■ Listed entries
※ ※ ※
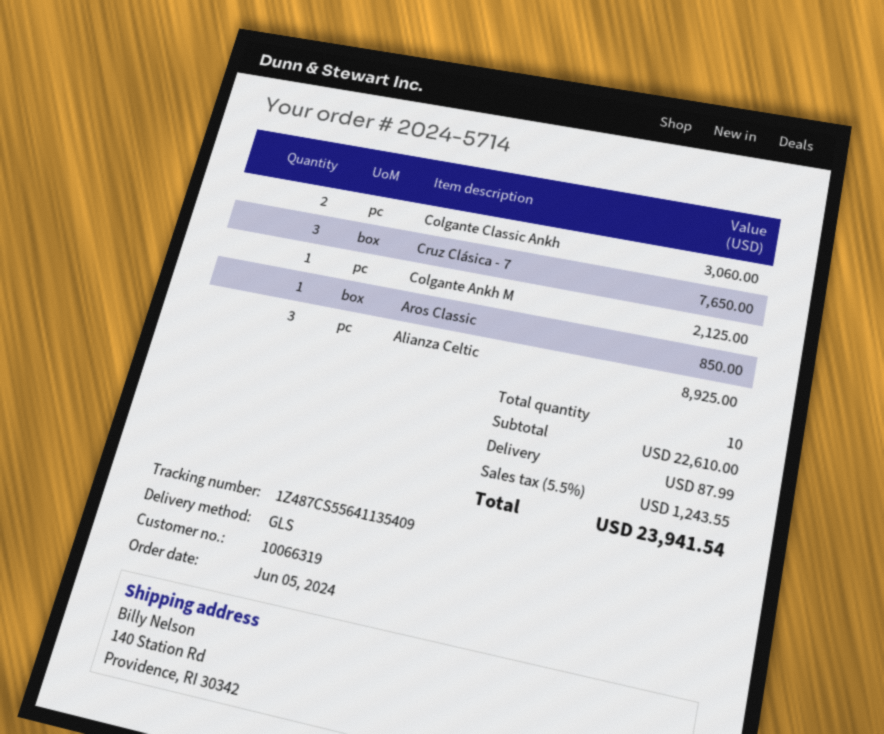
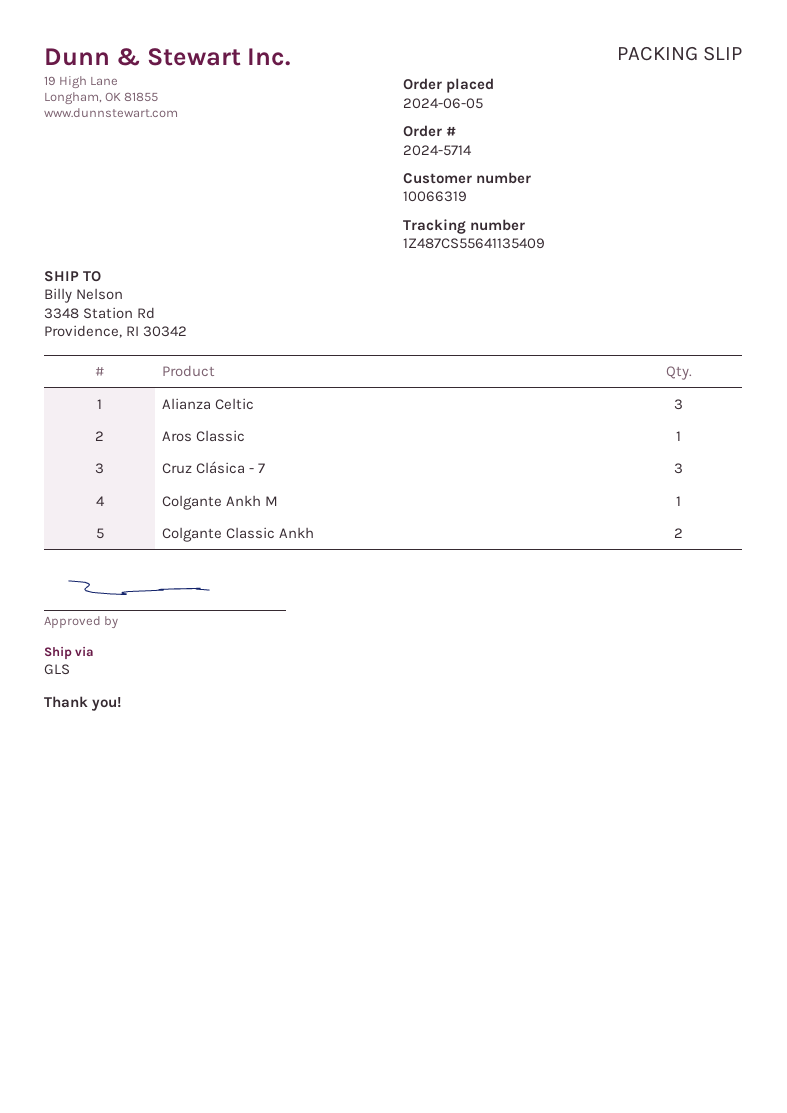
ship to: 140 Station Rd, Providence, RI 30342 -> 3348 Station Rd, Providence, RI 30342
※ ※ ※
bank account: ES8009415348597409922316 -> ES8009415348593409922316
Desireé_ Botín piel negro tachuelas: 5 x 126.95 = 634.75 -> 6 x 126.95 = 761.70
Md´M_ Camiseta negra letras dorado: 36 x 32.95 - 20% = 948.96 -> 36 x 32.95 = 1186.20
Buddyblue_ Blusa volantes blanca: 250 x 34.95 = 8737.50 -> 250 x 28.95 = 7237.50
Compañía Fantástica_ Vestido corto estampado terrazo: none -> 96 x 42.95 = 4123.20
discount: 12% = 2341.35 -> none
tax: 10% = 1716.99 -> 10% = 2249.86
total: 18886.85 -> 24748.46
※ ※ ※
■ What to work on
Transcribe the records above from the line holding "Desireé_ Botín piel" down to the line holding "total: 18886.85 -> 24748.46", inclusive, without adding anything.

■ Reply
Desireé_ Botín piel negro tachuelas: 5 x 126.95 = 634.75 -> 6 x 126.95 = 761.70
Md´M_ Camiseta negra letras dorado: 36 x 32.95 - 20% = 948.96 -> 36 x 32.95 = 1186.20
Buddyblue_ Blusa volantes blanca: 250 x 34.95 = 8737.50 -> 250 x 28.95 = 7237.50
Compañía Fantástica_ Vestido corto estampado terrazo: none -> 96 x 42.95 = 4123.20
discount: 12% = 2341.35 -> none
tax: 10% = 1716.99 -> 10% = 2249.86
total: 18886.85 -> 24748.46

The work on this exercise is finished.